INPUT FOR THIS TASK
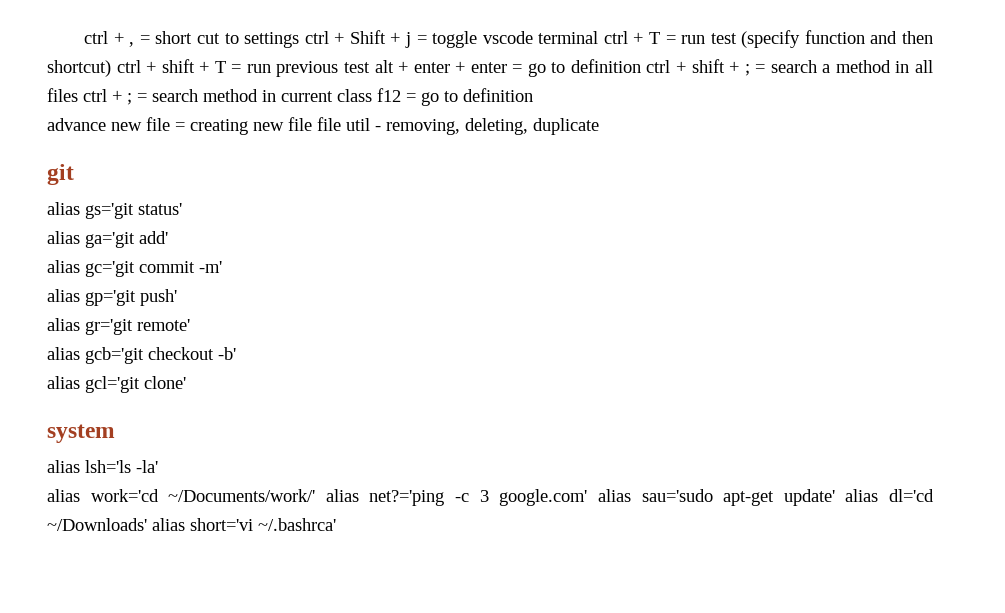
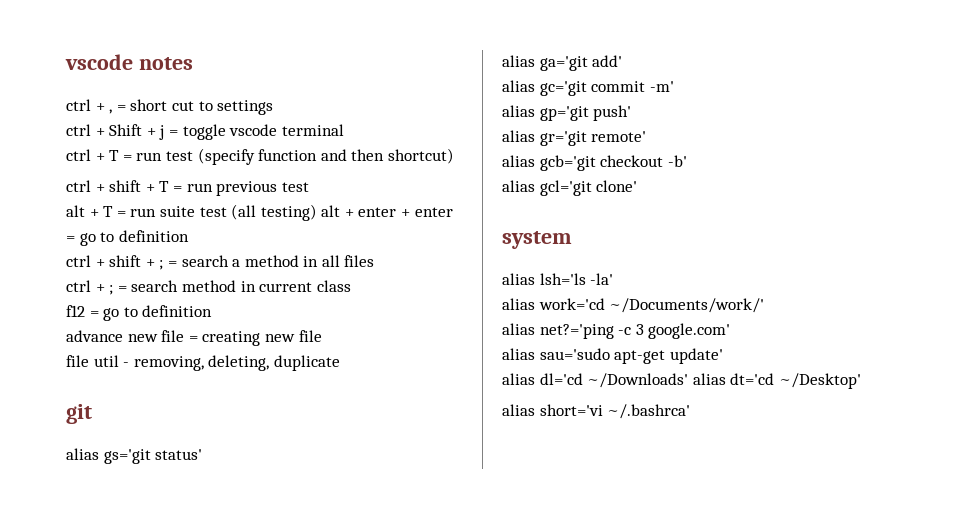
(84, 37) none -> [65,54,193,70] vscode notes //
(300, 40) none -> (274, 107) //
(599, 37) none -> (344, 130) //
(111, 68) none -> (454, 156) //
(370, 67) none -> [66,204,317,221] // alt + T = run suite test (all testing)
(641, 66) none -> (189, 236) //
(78, 95) none -> (375, 261) //
(372, 95) none -> (351, 286) //
(312, 124) none -> (322, 336) //
(316, 495) none -> (765, 305) //
(588, 497) none -> (731, 331) //
(835, 497) none -> (723, 356) //
(185, 524) none -> [730,373,861,389] [502,404,535,416] dt='cd ~/Desktop' // alias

WHAT THE TASK ASKS
Could you set down every entry again exactly as written, leaving out any pictures?

TASK ANSWER
(84, 37) none -> [65,54,193,70] vscode notes //
(300, 40) none -> (274, 107) //
(599, 37) none -> (344, 130) //
(111, 68) none -> (454, 156) //
(370, 67) none -> [66,204,317,221] // alt + T = run suite test (all testing)
(641, 66) none -> (189, 236) //
(78, 95) none -> (375, 261) //
(372, 95) none -> (351, 286) //
(312, 124) none -> (322, 336) //
(316, 495) none -> (765, 305) //
(588, 497) none -> (731, 331) //
(835, 497) none -> (723, 356) //
(185, 524) none -> [730,373,861,389] [502,404,535,416] dt='cd ~/Desktop' // alias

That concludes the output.